Picking a programming language is much more than just picking the words that will generate a code. They come with a community, a leadership, an ecosystem and a thread the binds them all together.

Programming languages, in essence, are simply a bunch of keywords that make things "go". But besides those keywords, they also bring their community, the way the leaders deal with the community, the tools created by the leaders or community to deal with the minutiae of creating a system, the way those tools interact with each other, and a lot more.

While a language may have a simple syntax, it may be that the ones controlling the language actually don't give two shits -- if you pardon my French -- to the community. They focus on solving their problems, not the community problems1.
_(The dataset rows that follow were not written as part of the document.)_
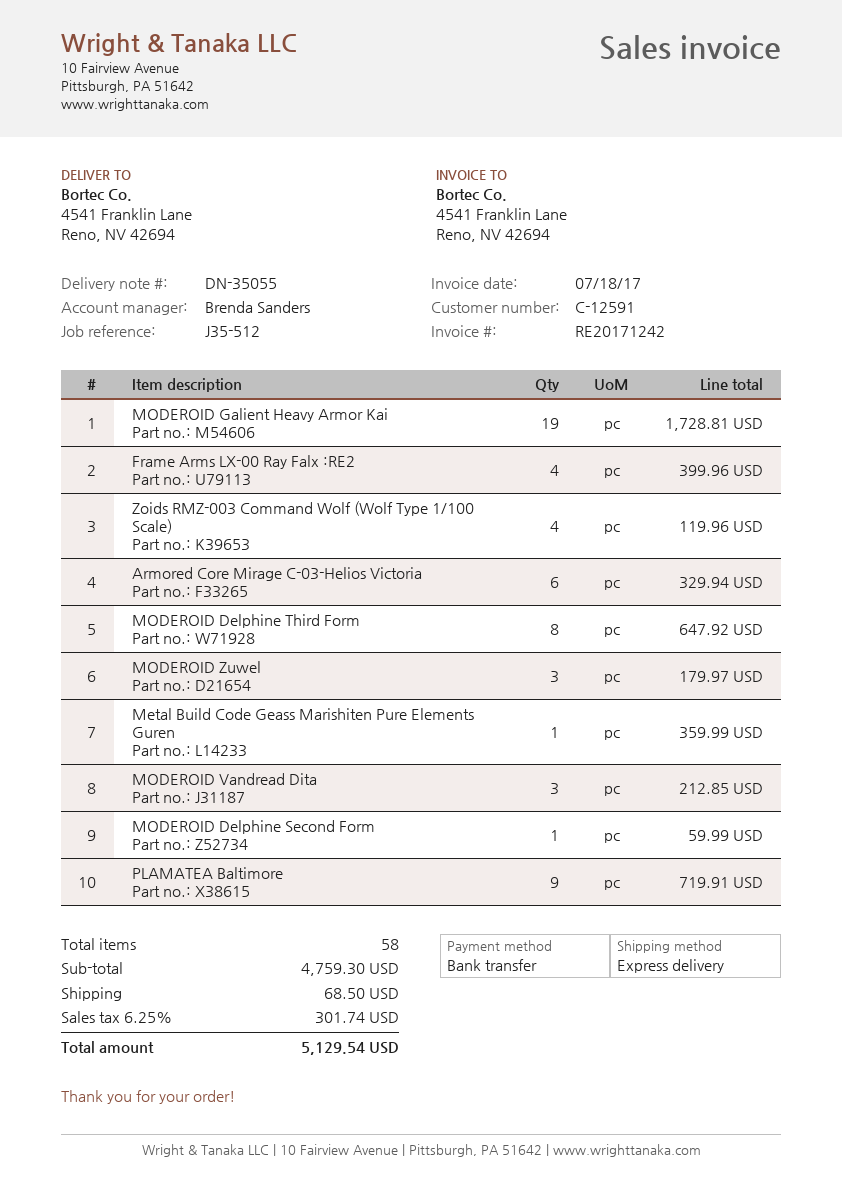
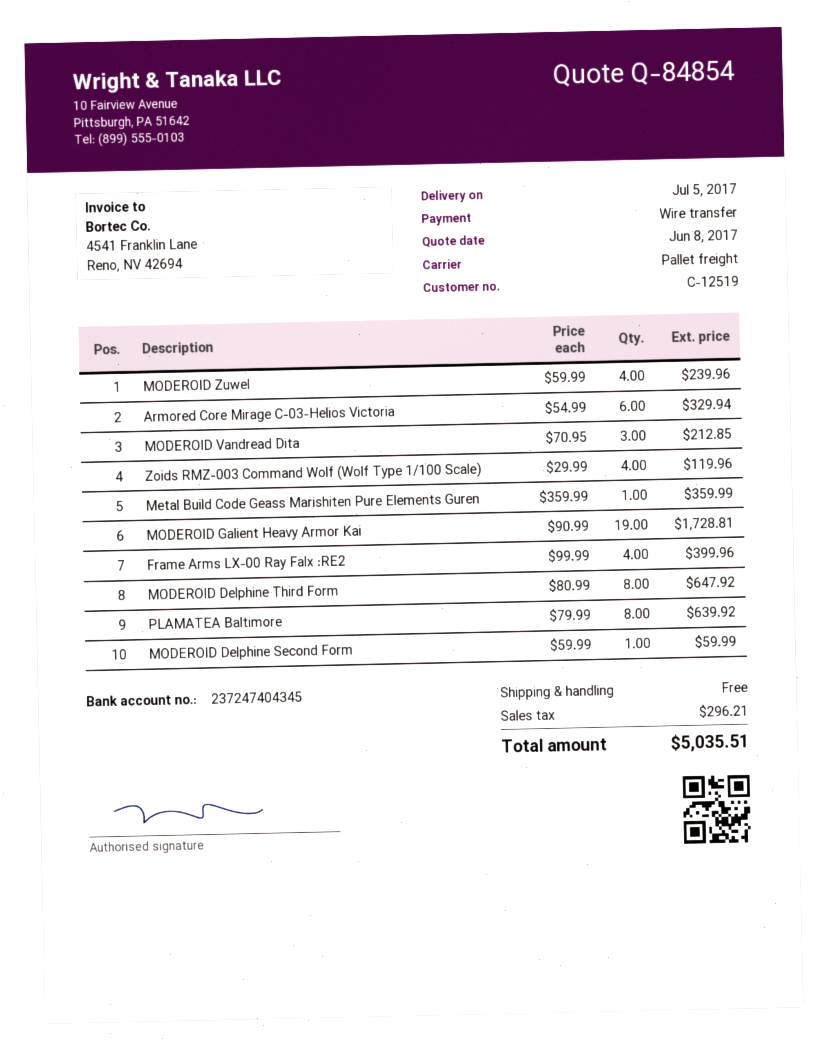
customer number: C-12591 -> C-12519
shipping method: express -> pallet freight
MODEROID Zuwel: 3 for 179.97 -> 4 for 239.96
PLAMATEA Baltimore: 9 for 719.91 -> 8 for 639.92
shipping: 68.50 -> 0.00
tax: 301.74 -> 296.21
total: 5129.54 -> 5035.51

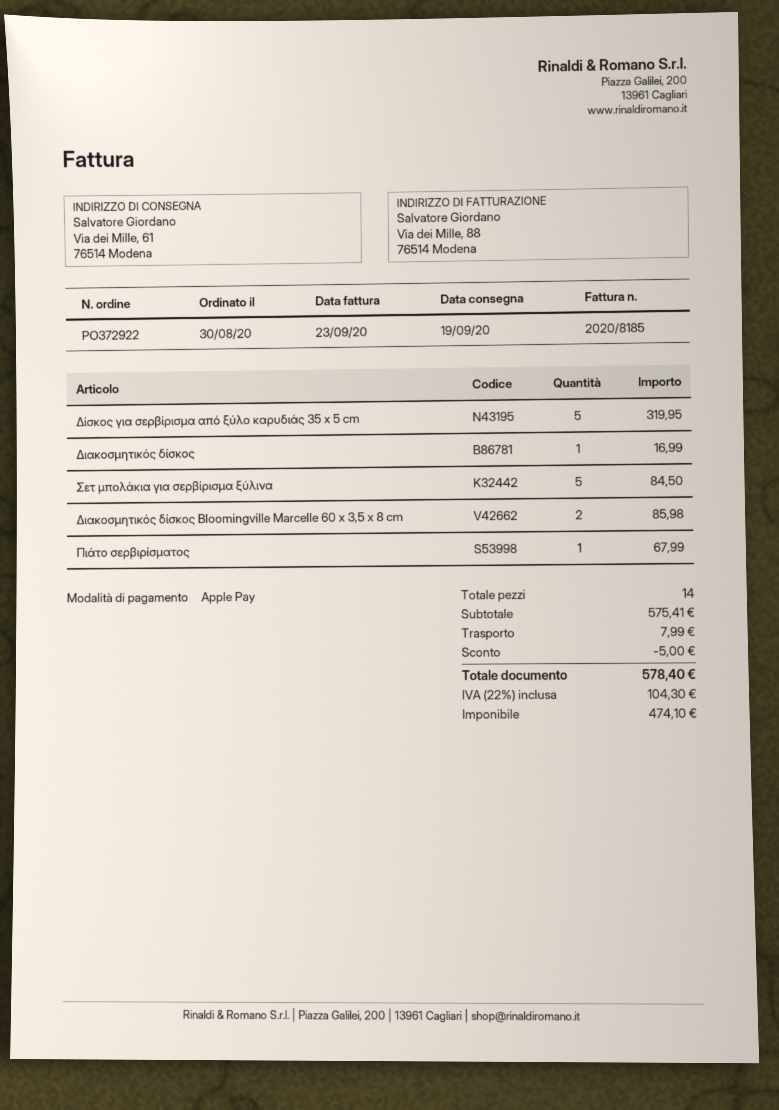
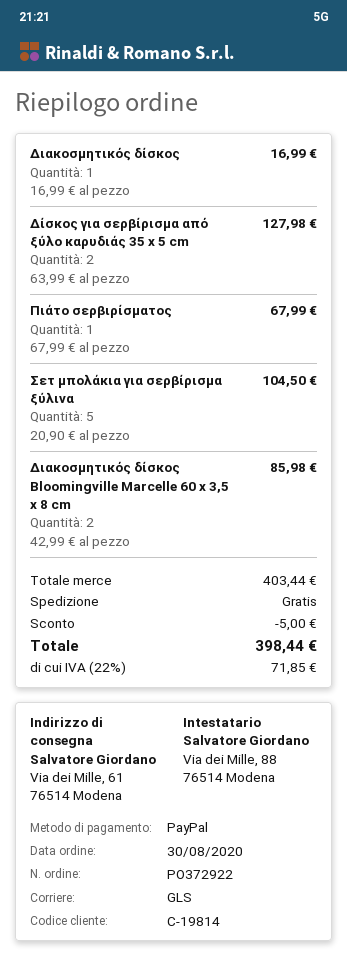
payment method: Apple Pay -> PayPal
Δίσκος για σερβίρισμα από ξύλο καρυδιάς 35 x 5 cm: 5 for 319.95 -> 2 for 127.98
Σετ μπολάκια για σερβίρισμα ξύλινα: 5 for 84.50 -> 5 for 104.50
subtotal: 575.41 -> 403.44
shipping: 7.99 -> 0.00
tax: 22% = 104.30 -> 22% = 71.85
total: 578.40 -> 398.44

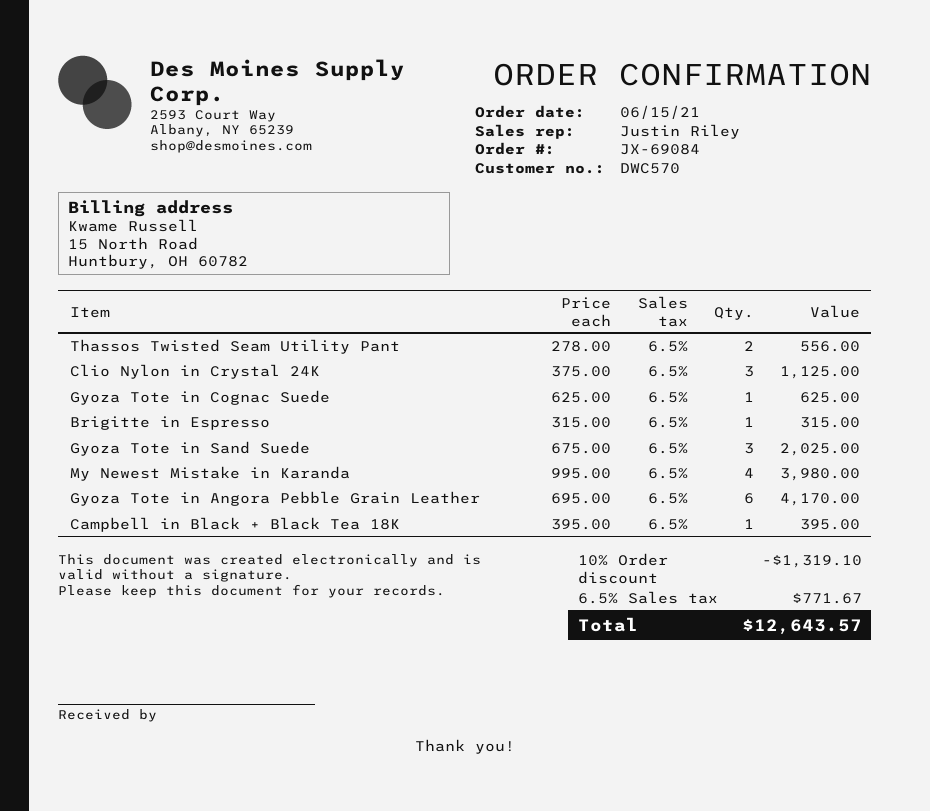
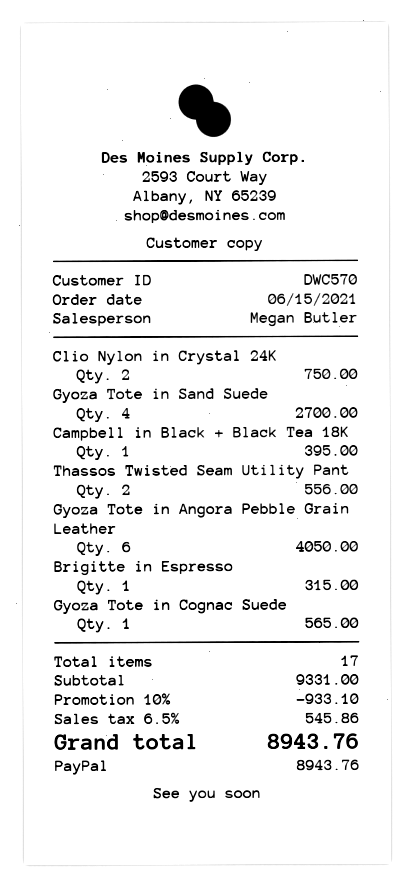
sales rep: Justin Riley -> Megan Butler
Clio Nylon in Crystal 24K: 3 for 1125.00 -> 2 for 750.00
Gyoza Tote in Cognac Suede: 1 for 625.00 -> 1 for 565.00
Gyoza Tote in Sand Suede: 3 for 2025.00 -> 4 for 2700.00
My Newest Mistake in Karanda: 4 for 3980.00 -> none
Gyoza Tote in Angora Pebble Grain Leather: 6 for 4170.00 -> 6 for 4050.00
discount: 10% = 1319.10 -> 10% = 933.10
tax: 6.5% = 771.67 -> 6.5% = 545.86
total: 12643.57 -> 8943.76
Or maybe the community has duplicate tools -- which is not a problem -- but that developers of each tool don't talk to each other. Or worse: They simply refuse to look what other tools are doing, which could be used to improve their own2.

And maybe that third language is not as simple as others, but the leadership is always discussing things with the community, being transparent on their decision, allowing the community to discuss the future of the language and even different groups building tools decided to merge efforts to give the community better tools.

That's why you can't "pick" a language by its syntax alone. That's only the surface of what the whole of a language encapsulates and if you ignore the other elements in it, you may find yourself with a cute language in a community that is always fighting and never going forward.

And picking a language for something above the syntax is even worse.

1

Yes, this is common, even in larger communities. And yes, I've seen the leadership ignoring requests from the community and, sometimes, just ignoring all the hard work the community did to supply the missing bits because they didn't like it.

2

Again, I've seen this before: There was a language that didn't come with a build tool bundled. The community created a tool, which was widely adopted. Later, a new build tool appeared and, in one of the notes, the author of the new tool mentioned a feature. The community came and asked "The previous build tool did something like that, what's the difference between that and your tool?" And the answer was "I never used the first tool." So, basically, the community ignored whatever the community was using.